Re: Unresponiveness of 2.4.16

From: Andrew Morton (akpm@zip.com.au)
Date: Wed Nov 28 2001 - 15:31:14 EST

Next message: [MOc]cda*mirabilos: "Re: [RFC] Documentation/filesystems/tmpfs"
Previous message: Roger Larsson: "Re: Unresponiveness of 2.4.16"
In reply to: Marcelo Tosatti: "Re: Unresponiveness of 2.4.16"
Next in thread: Andreas Dilger: "Re: Unresponiveness of 2.4.16"
Reply: Andreas Dilger: "Re: Unresponiveness of 2.4.16"
Messages sorted by: [ date ] [ thread ] [ subject ] [ author ]

Marcelo Tosatti wrote:
>
> On Tue, 27 Nov 2001, Andrew Morton wrote:
>
> > Mike Fedyk wrote:
> > >
> > > > I'll send you a patch which makes the VM less inclined to page things
> > > > out in the presence of heavy writes, and which decreases read
> > > > latencies.
> > > >
> > > Is this patch posted anywhere?
> >
> > I sent it yesterday, in this thread. Here it is again.
> >
> > Description:
> >
> > - Account for locked as well as dirty buffers when deciding
> > to throttle writers.
>
> Just one thing: If we have lots of locked buffers due to reads we are
> going to may unecessarily block writes, and thats not any good.

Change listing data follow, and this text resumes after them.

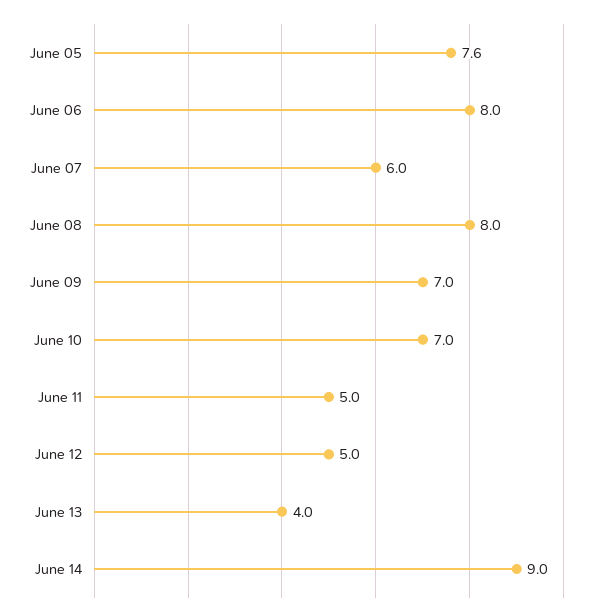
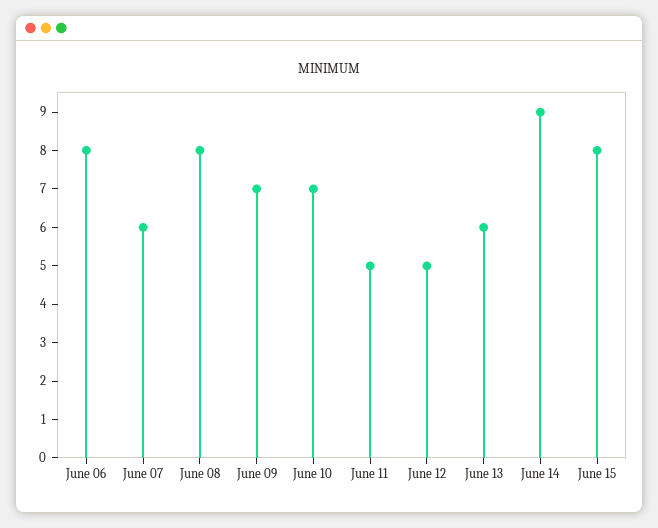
June 05: 7.6 -> none
June 13: 4 -> 6
June 15: none -> 8

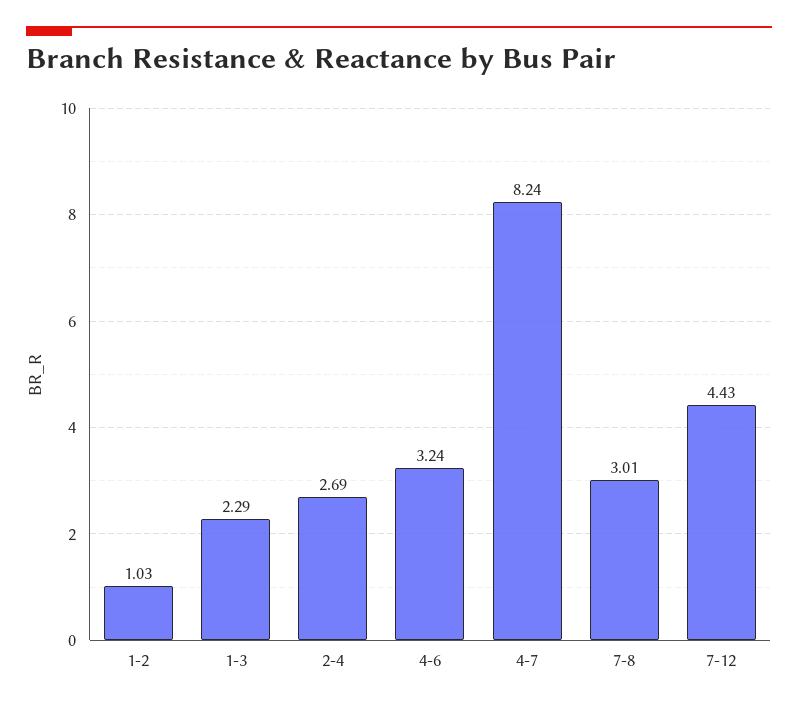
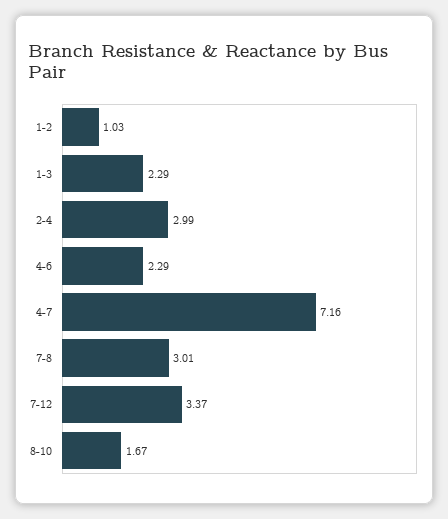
2-4: 2.69 -> 2.99
4-6: 3.24 -> 2.29
4-7: 8.24 -> 7.16
7-12: 4.43 -> 3.37
8-10: none -> 1.67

True. I believe this change makes balance_dirty() work as it was
originally intended to work. But in so doing, lots of things change.
Various places which have been tuned for the broken balance_dirty()
behaviour may need to be retuned. It needs testing, thought, and
a comment from Linus would be helpful.

> But well, I prefer to fix interactivity than to care about that one kind
> of workload, so I'm ok with it.
>
> > - Tweak VM to make it work the inactive list harder, before starting
> > to evict pages or swap.
>
> I would like to see he interactivity problems get fixed on block layer
> side first: Its not a VM issue initially. Actually, the thing is that if
> you tweak VM this way you're going to break some workloads.

Possibly. I have a feeling that the VM is a bit too swaphappy,
especially in the presence of heavy write() loads. I'd rather
see more aggressive dropbehind on the write() data, than see
useful cache data dropped. But I'm not sure yet.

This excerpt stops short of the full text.